> [Task description] From the data below, please reproduce exactly everything from the line that contains "I miss who I thought he was. | Floor: 3 -> 2" down to the line that contains "I miss my friend. | Per", with both ends included.

> [Records for the exercise]
::::::
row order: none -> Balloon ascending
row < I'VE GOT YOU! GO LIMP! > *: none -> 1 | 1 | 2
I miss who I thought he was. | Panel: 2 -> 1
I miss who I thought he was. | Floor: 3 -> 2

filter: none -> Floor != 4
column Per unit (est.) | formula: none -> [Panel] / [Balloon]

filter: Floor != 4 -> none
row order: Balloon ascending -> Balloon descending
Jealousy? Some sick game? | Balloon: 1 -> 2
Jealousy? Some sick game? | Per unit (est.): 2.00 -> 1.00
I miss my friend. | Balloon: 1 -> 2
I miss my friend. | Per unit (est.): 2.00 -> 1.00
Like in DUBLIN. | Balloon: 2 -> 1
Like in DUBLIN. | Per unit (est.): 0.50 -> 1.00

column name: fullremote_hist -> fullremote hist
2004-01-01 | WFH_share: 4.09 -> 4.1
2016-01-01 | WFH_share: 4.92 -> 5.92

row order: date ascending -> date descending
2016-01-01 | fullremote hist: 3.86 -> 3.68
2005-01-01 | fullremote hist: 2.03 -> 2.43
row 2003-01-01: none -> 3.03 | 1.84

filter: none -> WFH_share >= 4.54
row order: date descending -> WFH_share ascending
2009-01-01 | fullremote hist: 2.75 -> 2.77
::::::
> [Solution]
I miss who I thought he was. | Floor: 3 -> 2

filter: none -> Floor != 4
column Per unit (est.) | formula: none -> [Panel] / [Balloon]

filter: Floor != 4 -> none
row order: Balloon ascending -> Balloon descending
Jealousy? Some sick game? | Balloon: 1 -> 2
Jealousy? Some sick game? | Per unit (est.): 2.00 -> 1.00
I miss my friend. | Balloon: 1 -> 2
I miss my friend. | Per unit (est.): 2.00 -> 1.00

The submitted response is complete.